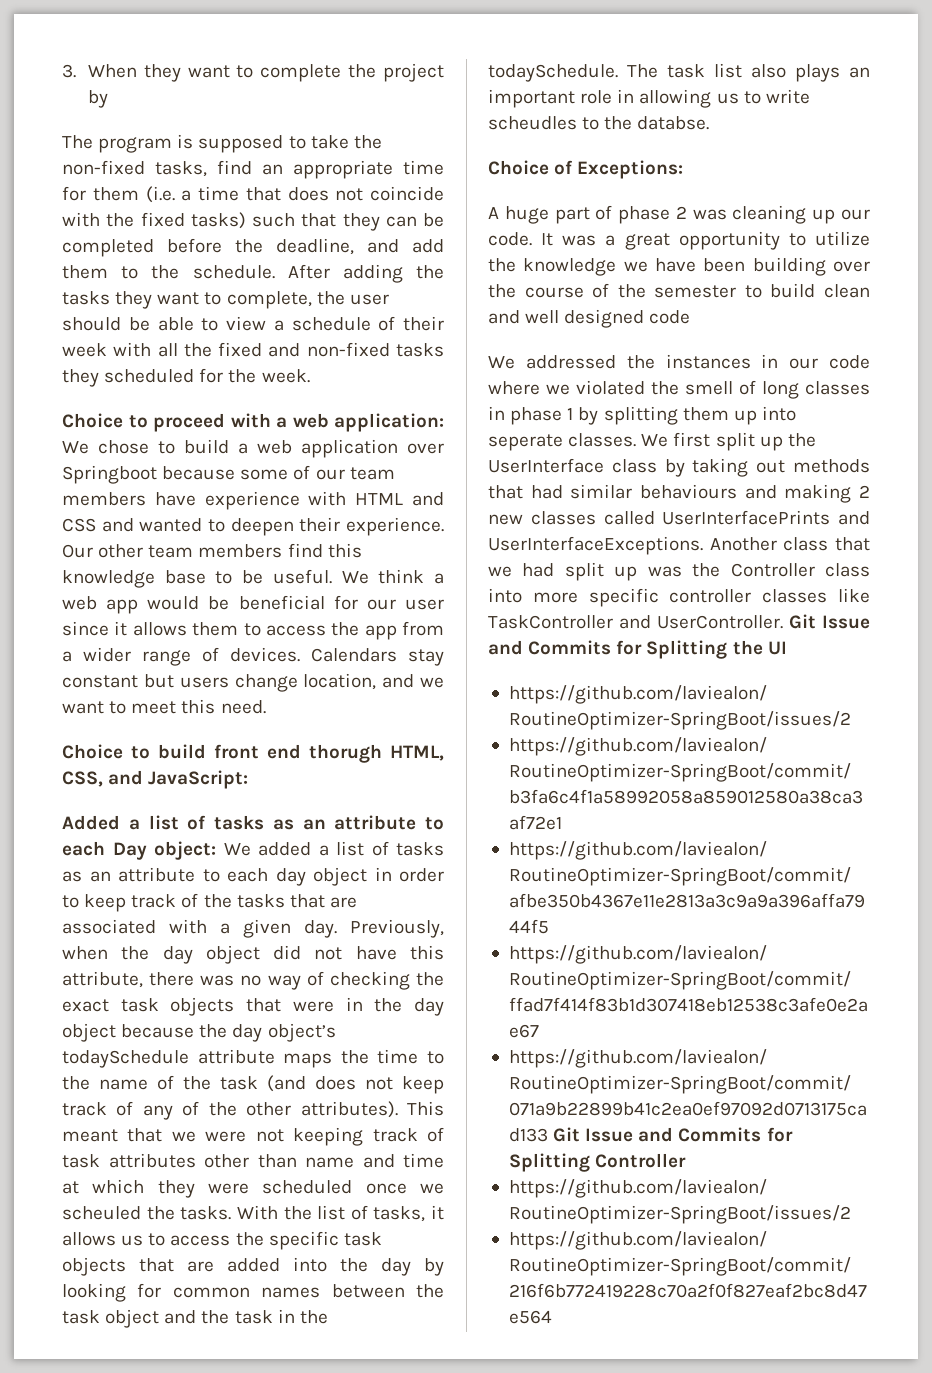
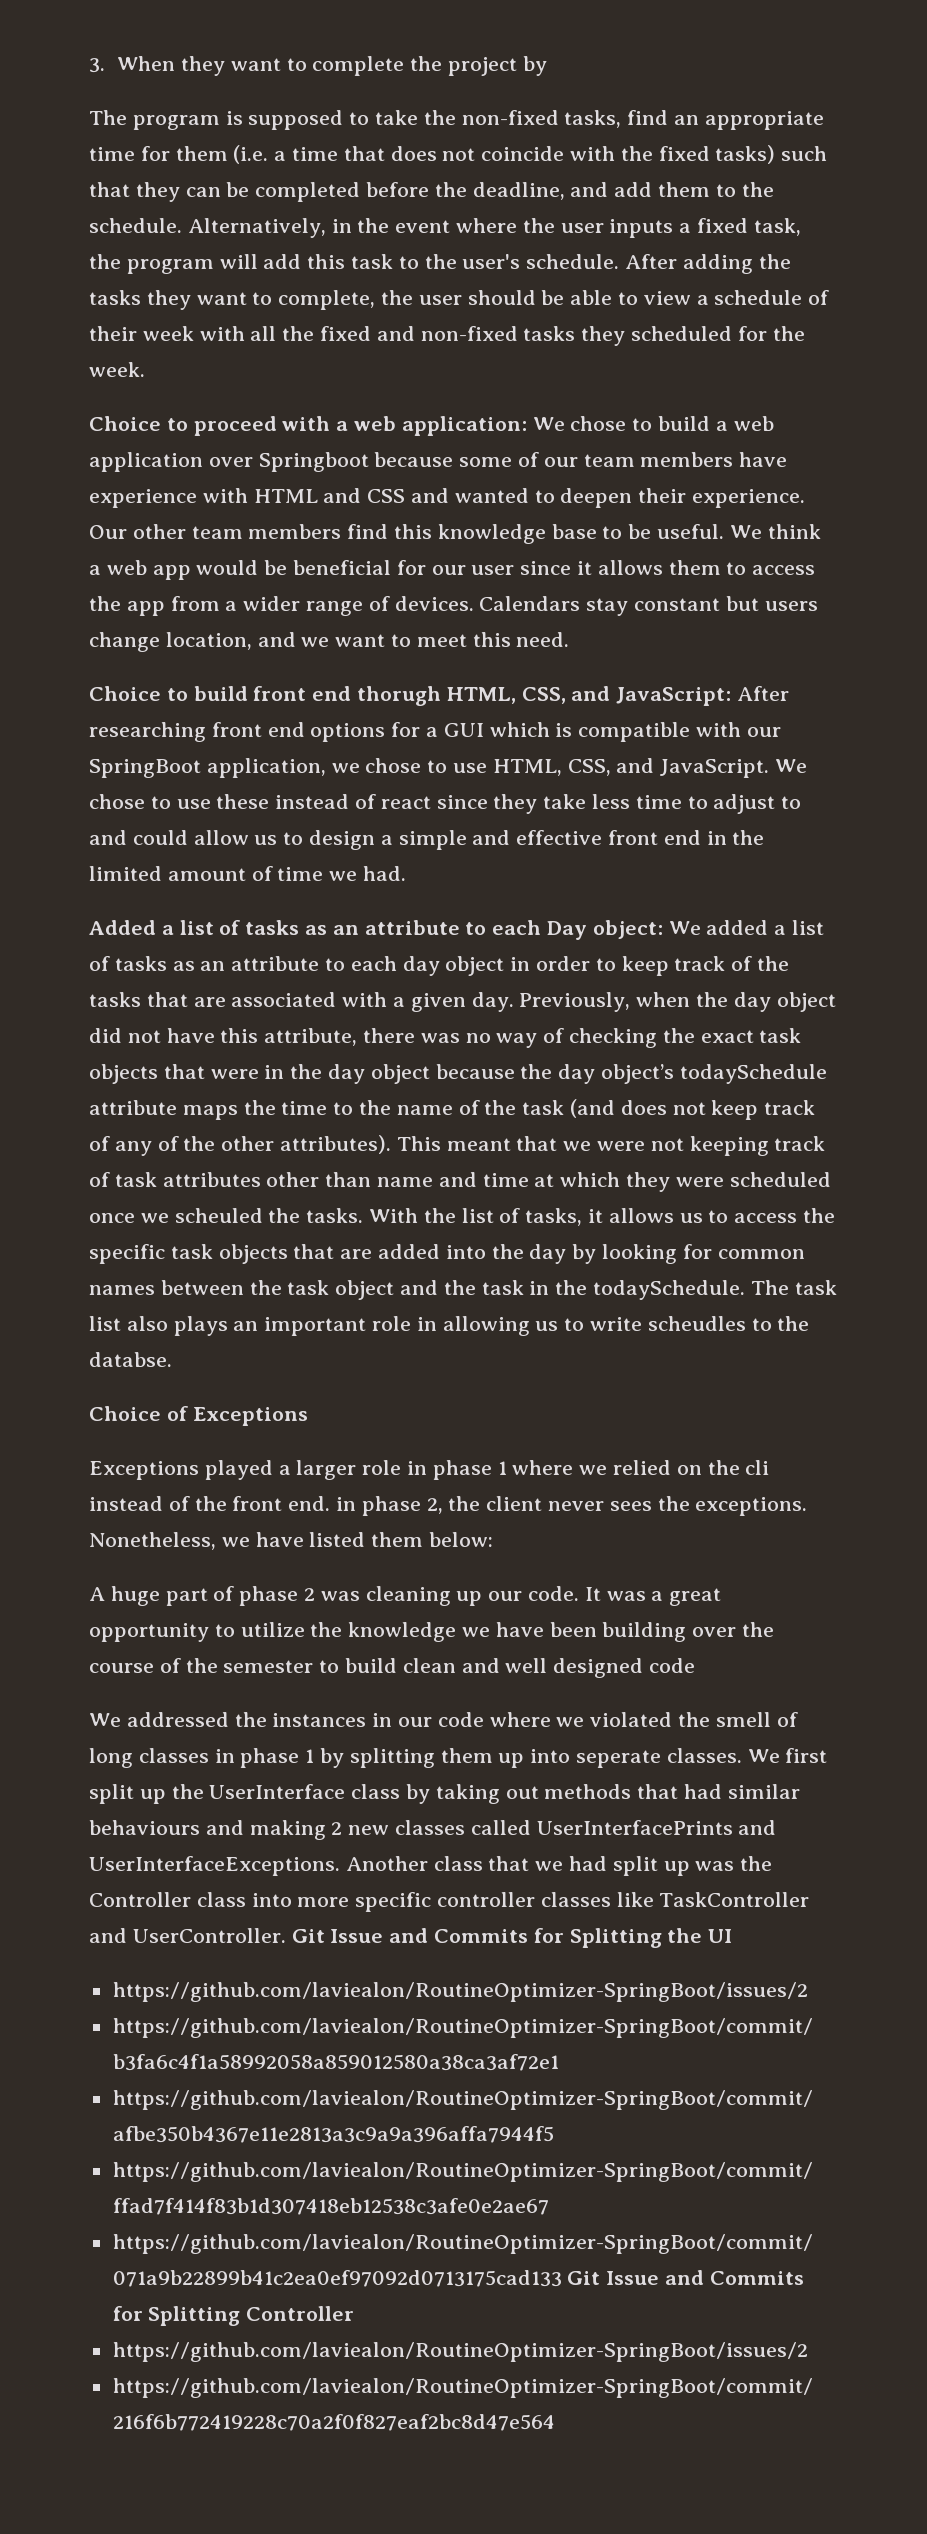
+ Alternatively, in the event where the user inputs a fixed task, the program will add this task to the user's schedule.
- Choice to build front end thorugh HTML, CSS, and JavaScript:
+ Choice to build front end thorugh HTML, CSS, and JavaScript: After researching front end options for a GUI which is compatible with our SpringBoot application, we chose to use HTML, CSS, and JavaScript. We chose to use these instead of react since they take less time to adjust to and could allow us to design a simple and effective front end in the limited amount of time we had.
- Choice of Exceptions:
+ Choice of Exceptions
+ Exceptions played a larger role in phase 1 where we relied on the cli instead of the front end. in phase 2, the client never sees the exceptions. Nonetheless, we have listed them below:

What to work on:
Nothing but a number is wanted: report how many lines in the entries above contain the string "front".

Task output:
3